Front-end code change data:
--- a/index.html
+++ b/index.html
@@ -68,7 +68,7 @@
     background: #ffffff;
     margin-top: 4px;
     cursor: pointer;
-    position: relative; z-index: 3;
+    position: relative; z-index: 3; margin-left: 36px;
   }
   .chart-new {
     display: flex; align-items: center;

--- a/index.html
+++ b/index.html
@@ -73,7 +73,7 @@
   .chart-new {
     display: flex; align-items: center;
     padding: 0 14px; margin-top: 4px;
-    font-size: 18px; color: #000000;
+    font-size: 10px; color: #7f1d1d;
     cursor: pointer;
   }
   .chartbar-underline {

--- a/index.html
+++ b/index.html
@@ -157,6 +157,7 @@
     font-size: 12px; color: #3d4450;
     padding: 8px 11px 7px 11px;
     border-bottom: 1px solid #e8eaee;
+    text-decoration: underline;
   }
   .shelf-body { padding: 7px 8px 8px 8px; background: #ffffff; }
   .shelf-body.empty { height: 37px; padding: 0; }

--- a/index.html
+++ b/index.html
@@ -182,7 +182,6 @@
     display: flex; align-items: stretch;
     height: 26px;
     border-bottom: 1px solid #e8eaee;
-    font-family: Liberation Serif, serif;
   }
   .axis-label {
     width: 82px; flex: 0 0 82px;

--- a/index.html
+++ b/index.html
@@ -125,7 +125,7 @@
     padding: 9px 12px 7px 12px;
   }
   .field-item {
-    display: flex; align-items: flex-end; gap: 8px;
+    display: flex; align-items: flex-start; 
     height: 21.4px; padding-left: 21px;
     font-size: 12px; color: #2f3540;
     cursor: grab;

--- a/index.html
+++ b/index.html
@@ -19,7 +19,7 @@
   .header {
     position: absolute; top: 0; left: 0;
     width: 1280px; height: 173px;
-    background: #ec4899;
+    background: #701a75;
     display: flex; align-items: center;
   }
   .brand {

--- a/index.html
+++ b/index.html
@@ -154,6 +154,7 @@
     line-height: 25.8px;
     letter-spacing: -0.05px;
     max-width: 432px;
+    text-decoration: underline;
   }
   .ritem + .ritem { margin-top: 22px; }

PROBLEM STATEMENT: Copy every line of the records, leaving nothing out.

WRITTEN SOLUTION:
--- a/index.html
+++ b/index.html
@@ -68,7 +68,7 @@
     background: #ffffff;
     margin-top: 4px;
     cursor: pointer;
-    position: relative; z-index: 3;
+    position: relative; z-index: 3; margin-left: 36px;
   }
   .chart-new {
     display: flex; align-items: center;

--- a/index.html
+++ b/index.html
@@ -73,7 +73,7 @@
   .chart-new {
     display: flex; align-items: center;
     padding: 0 14px; margin-top: 4px;
-    font-size: 18px; color: #000000;
+    font-size: 10px; color: #7f1d1d;
     cursor: pointer;
   }
   .chartbar-underline {

--- a/index.html
+++ b/index.html
@@ -157,6 +157,7 @@
     font-size: 12px; color: #3d4450;
     padding: 8px 11px 7px 11px;
     border-bottom: 1px solid #e8eaee;
+    text-decoration: underline;
   }
   .shelf-body { padding: 7px 8px 8px 8px; background: #ffffff; }
   .shelf-body.empty { height: 37px; padding: 0; }

--- a/index.html
+++ b/index.html
@@ -182,7 +182,6 @@
     display: flex; align-items: stretch;
     height: 26px;
     border-bottom: 1px solid #e8eaee;
-    font-family: Liberation Serif, serif;
   }
   .axis-label {
     width: 82px; flex: 0 0 82px;

--- a/index.html
+++ b/index.html
@@ -125,7 +125,7 @@
     padding: 9px 12px 7px 12px;
   }
   .field-item {
-    display: flex; align-items: flex-end; gap: 8px;
+    display: flex; align-items: flex-start; 
     height: 21.4px; padding-left: 21px;
     font-size: 12px; color: #2f3540;
     cursor: grab;

--- a/index.html
+++ b/index.html
@@ -19,7 +19,7 @@
   .header {
     position: absolute; top: 0; left: 0;
     width: 1280px; height: 173px;
-    background: #ec4899;
+    background: #701a75;
     display: flex; align-items: center;
   }
   .brand {

--- a/index.html
+++ b/index.html
@@ -154,6 +154,7 @@
     line-height: 25.8px;
     letter-spacing: -0.05px;
     max-width: 432px;
+    text-decoration: underline;
   }
   .ritem + .ritem { margin-top: 22px; }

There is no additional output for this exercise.